O uso limitado a 100 anos é outro ponto de atenção, uma vez que, se o proprietário ficar com o imóvel por cinco anos e quiser vendê-lo, ele será vendido com o direito de uso de 95 anos, perdendo 5% de uso total.

“Por esse motivo, a fração teoricamente deveria perder valor. No entanto, se houver valorização de mercado e dependendo da conservação do imóvel feita pela administradora, ele pode se valorizar por outros motivos, compensando o menor tempo de uso”, diz o consultor Alex Strotbek.

Ao comprar uma fração também é preciso redobrar a atenção aos detalhes do contrato que define as regras de uso compartilhado do imóvel.

“Ao comprar um apartamento normal, via de regra, a escritura tem uma cláusula que obriga o proprietário a respeitar a convenção de condômino. É uma parte integrante do instrumento de compra. A propriedade fracionada deve ter um instrumento vinculado ao uso que segue a mesma ideia”, diz Strotbek.

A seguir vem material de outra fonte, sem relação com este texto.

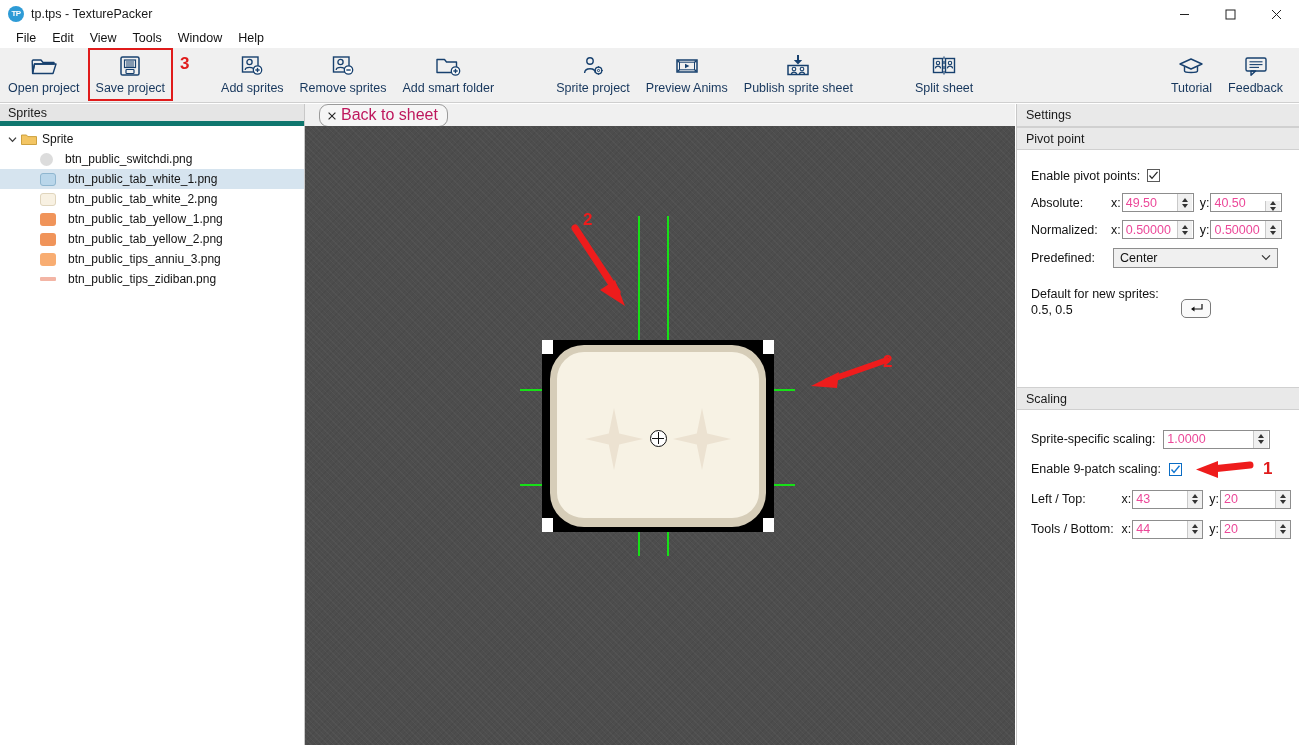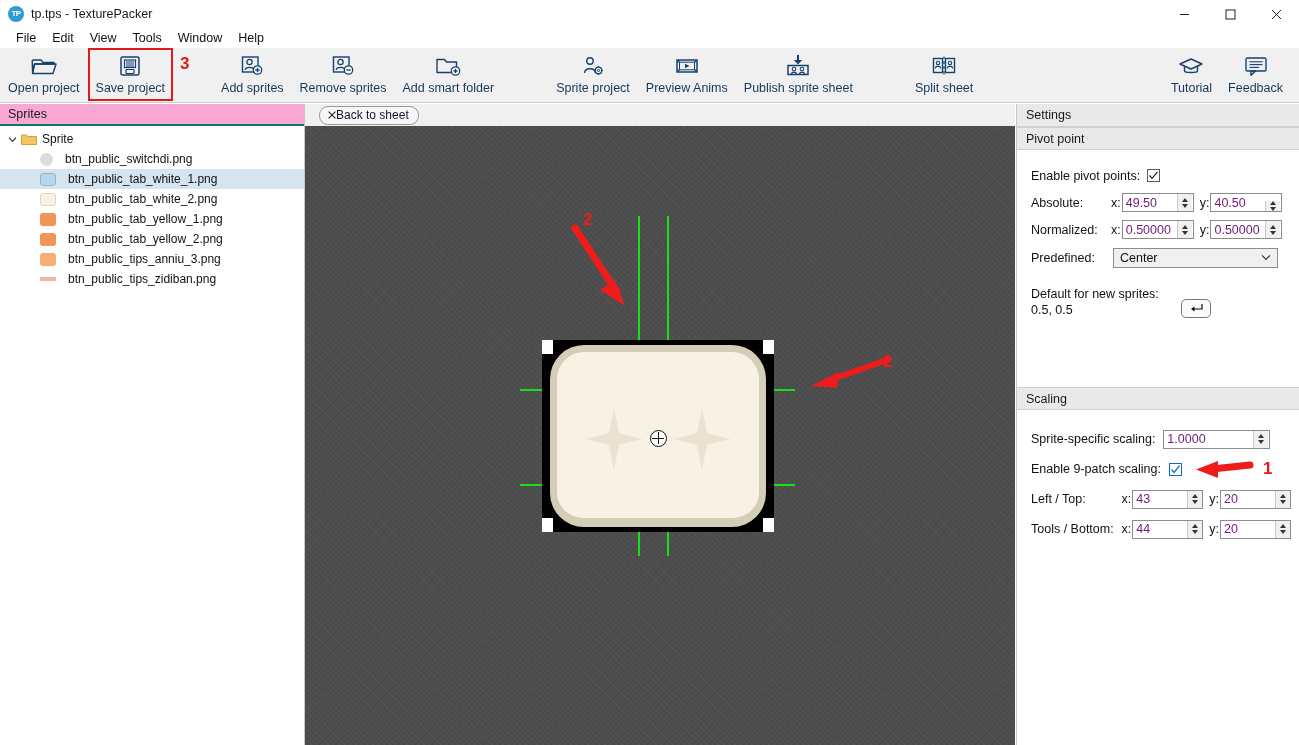--- a/index.html
+++ b/index.html
@@ -68,7 +68,7 @@
     background:#ffffff; border-right:1px solid #c8c8c8;
   }
   .panel-head {
-    height:22px; background:#f9a8d4; border-bottom:2px solid #0f766e;
+    height:22px; background:#e5e5e5; border-bottom:5px solid #0f766e;
     display:flex; align-items:center; padding-left:8px; font-size:12.5px; color:#1a1a1a;
   }
   .tree { padding-top:3px; font-size:12px; }

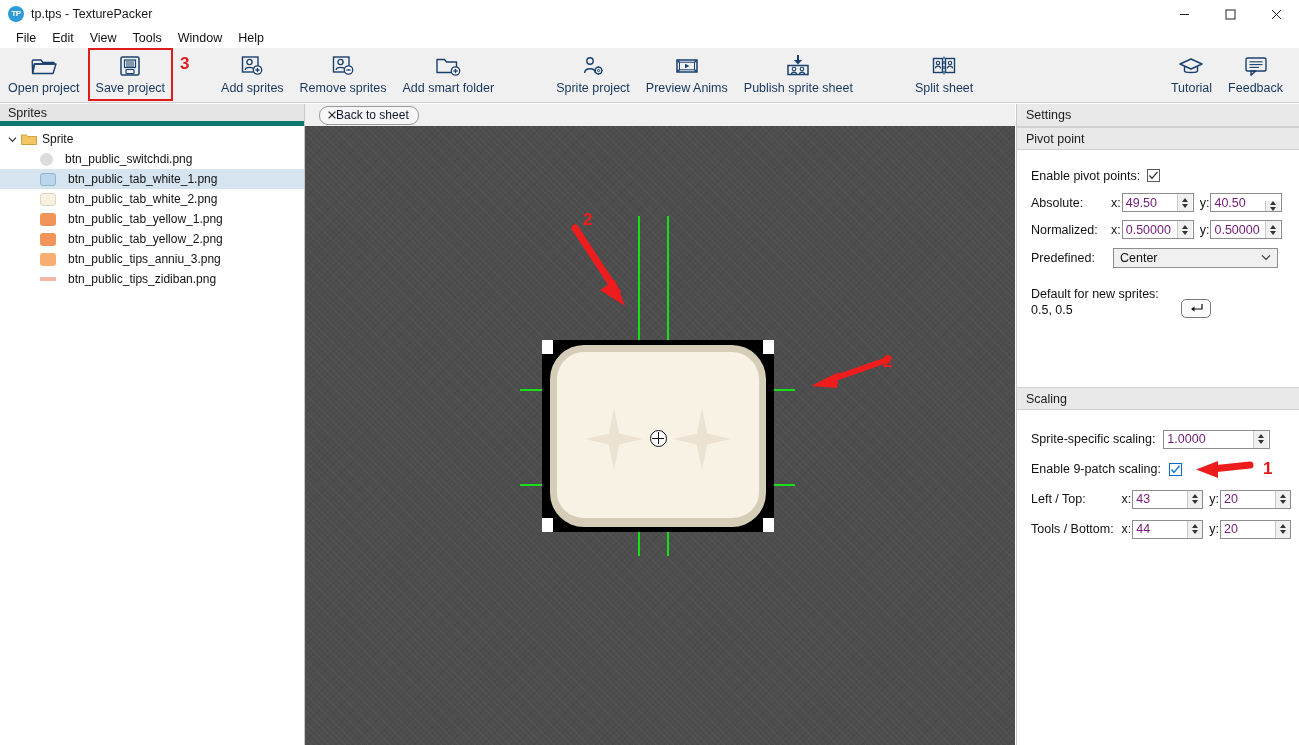--- a/index.html
+++ b/index.html
@@ -98,9 +98,9 @@
     height:22px; background:#f0f0f0; display:flex; align-items:center; padding-left:14px;
   }
   .back-btn {
-    display:inline-flex; align-items:center; 
+    display:inline-flex; align-items:center; gap:5px;
     border:1px solid #9a9a9a; border-radius:9px; background:#f6f6f6;
-    padding:1px 9px 2px 8px; font-size:12px; color:#0f172a; cursor:default;
+    padding:1px 9px 2px 8px; font-size:16px; color:#be185d; cursor:default;
   }
   .canvas {
     position:absolute; left:0; top:22px; width:710px; height:619px;

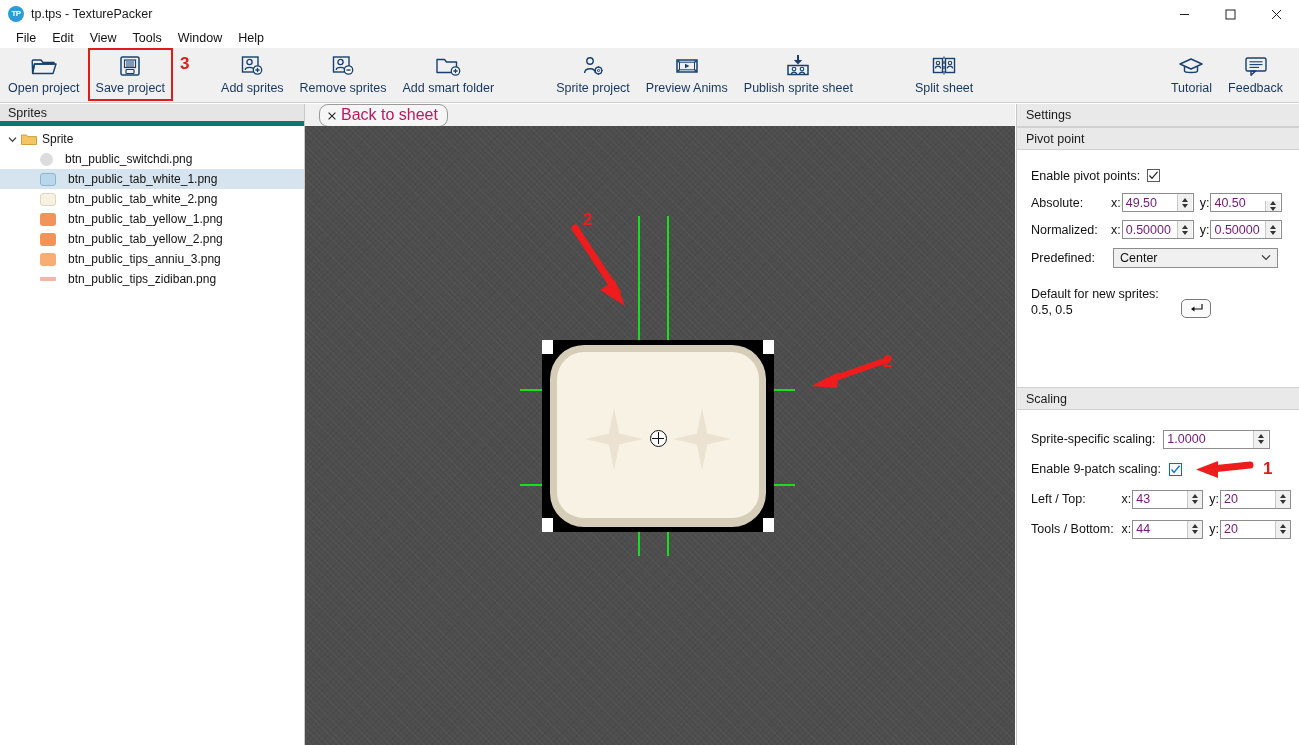--- a/index.html
+++ b/index.html
@@ -167,7 +167,7 @@
   }
   .spin input {
     border:none; outline:none; font-family:"Liberation Sans", sans-serif;
-    font-size:12.5px; color:#701a75; padding:0 2px 0 3px; background:transparent; height:17px;
+    font-size:12.5px; color:#ec4899; padding:0 2px 0 3px; background:transparent; height:17px;
   }
   .spin .btns {
     width:15px; border-left:1px solid #c9c9c9; background:#f0f0f0;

Ele também alerta que é comum que novos modelos de negócio – como foi o caso do investimento em unidades hoteleiras -, atraiam empresários que desejam se aventurar, mas que ainda não têm experiência prática no modelo. Como resultado, são realizados contratos falhos que podem gerar problemas para os investidores.

“É muito importante que o comprador saiba com quem está fazendo negócio, se informando sobre a empresa com a qual será realizado o contrato de compra. Se ela tiver tradição de mercado, o negócio com certeza será mais seguro”, diz Strotbek.